Evidence Grows Q1 ’16 Could be SP 500 Earnings Turning Point

Lowest Net Profit Margin Projected for S&P 500 since Q4 2012

The above link to Factset’s great discussion on SP 500 margins, dated March 18, 2016, supports this blog’s thesis from March 12, 2016, that Q1 ’16 will likely be the trough for year-over-year earnings declines for the SP 500.

Frankly, the two go hand-in-hand really.

If margins improve, (and as long as revenue remains stable) earnings should improve as well.

My thesis (or educated guess really) based on studying SP 500 earnings data for 15 years was based on two principles:

1.) Commodities are bottoming, including crude.

2.) The dollar will continue to gradually weaken over 2016, even with rate hikes.

Leaps of faith for sure, but commodity and dollar sentiment keep me leaning against the crowd.

My position could very well be wrong too.
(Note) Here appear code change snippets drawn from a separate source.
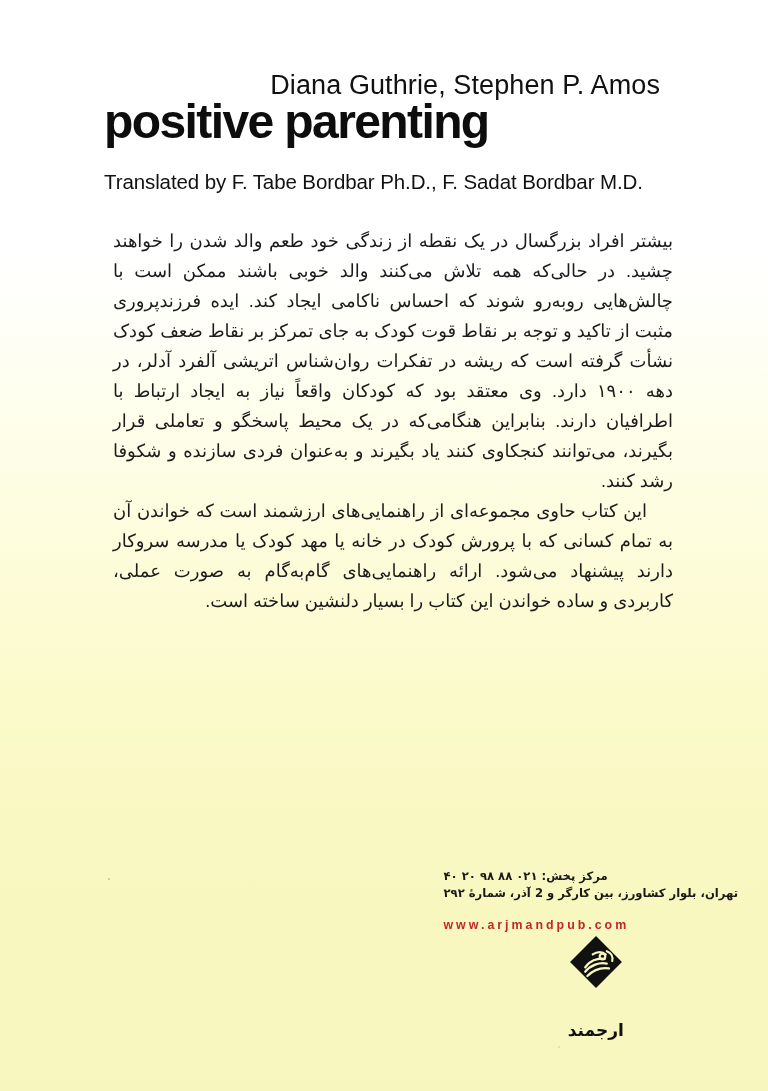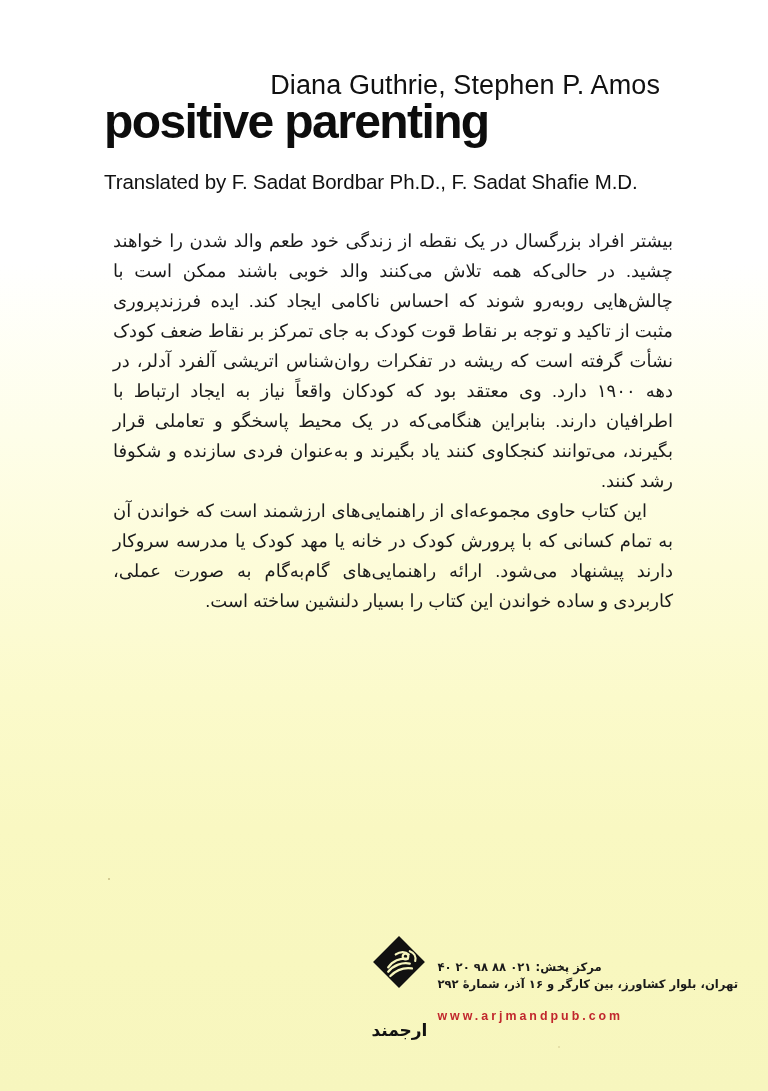--- a/index.html
+++ b/index.html
@@ -183,7 +183,7 @@
 
     <div id="book-title">positive parenting</div>
 
-    <div id="translators">Translated by F. Sadat Bordbar Ph.D., F. Sadat Shafie M.D.</div>
+    <div id="translators">Translated by F. Tabe Bordbar Ph.D., F. Sadat Bordbar M.D.</div>
   </div>
 
   <div id="blurb">

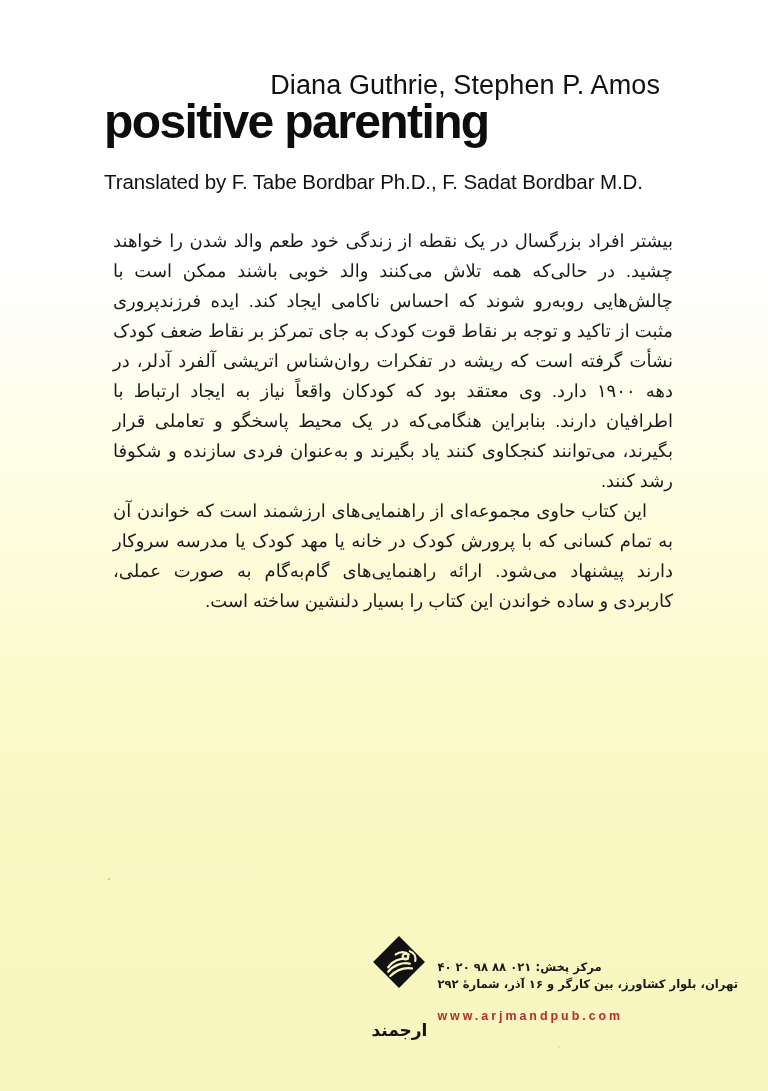--- a/index.html
+++ b/index.html
@@ -104,7 +104,7 @@
     right: 30px;
     bottom: 52px;
     display: flex;
-    flex-direction: row;
+    flex-direction: column;
     align-items: center;
     justify-content: flex-end;
     direction: rtl;

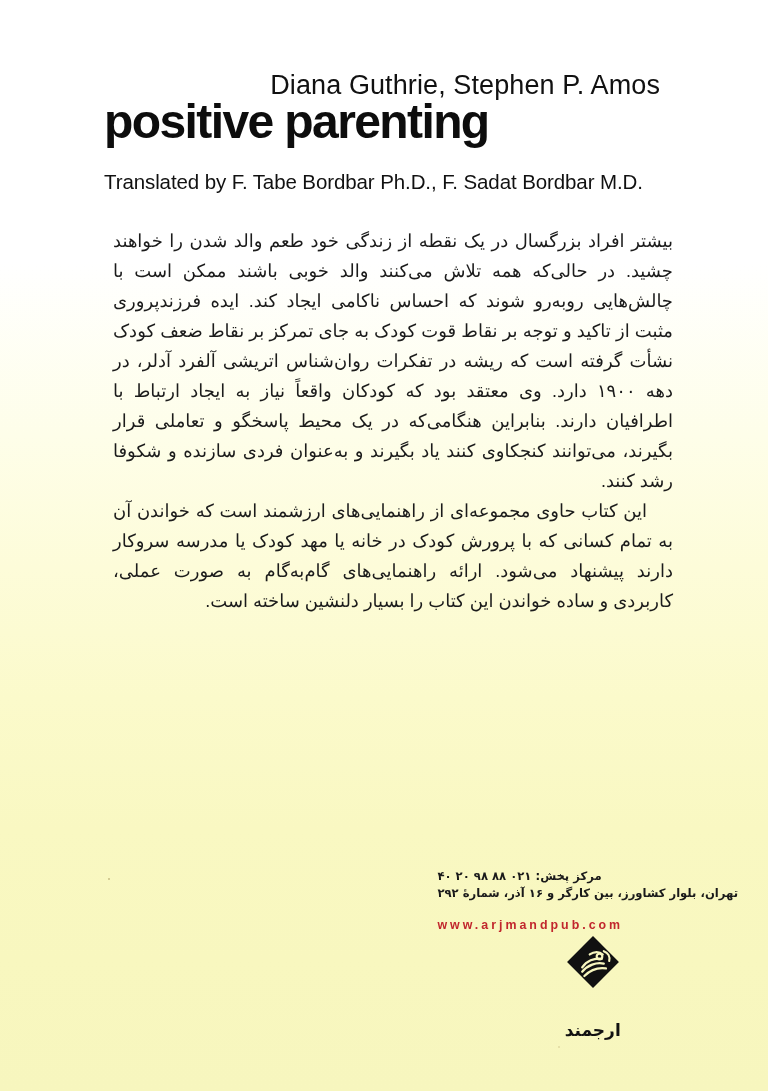--- a/index.html
+++ b/index.html
@@ -198,7 +198,7 @@
 
     <div id="footer-lines">
       <div class="footer-line">مرکز پخش: ۰۲۱ ۸۸ ۹۸ ۲۰ ۴۰</div>
-      <div class="footer-line">تهران، بلوار کشاورز، بین کارگر و ۱۶ آذر، شمارۀ ۲۹۲</div>
+      <div class="footer-line">تهران، بلوار کشاورز، بین کارگر و 2 آذر، شمارۀ ۲۹۲</div>
       <div id="footer-url">www.arjmandpub.com</div>
     </div>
My own forecast for 2016’s SP 500 return of 10% or more could be wild-eyed fiction, and get me kicked right in the teeth, but the job market’s strength continues to be an unambiguous positive in my opinion.

Jeff Miller’s latest post at A Dash of Insight showed a chart of the declining labor market slack. Jeff does seminal work every weekend over at “A Dash”. I actually think a little inflation, whether commodity or wage-induced would be good for the US economy. It will be interesting to see CPI data with this jump in crude to $40 – that will eventually show up in gasoline prices I would imagine.

Even though crude oil and other commodity prices are getting shelled today, it looks to me like the 5-year commodity bear market is coming to and end. Like all major bottoms (and tops) it is a process.

Another anecdotal data point, which I use because it is earnings related, is that a number of companies I follow with February ’16 quarter end, and have reported quarterly earnings, showed either strong growth, i.e. Fed-Ex, Oracle, or were not nearly as weak as expected, i.e. Tiffany. What was impressive about Fed-Ex was that they beat on revenue too. Very important. Nike missed on revenue. (Long FDX, ORCL, NKE)

All the commodity ETF’s like crude oil (IYE, XLE), copper (JJC), Emerging markets (EEM, VWO), and Brazil (EWZ) are hitting their overhead 200-day moving averages. They are at key levels, today. Technicals matter – we are long all these for clients, and have room to buy more if needed. (Positions can change at any time, for many reasons.)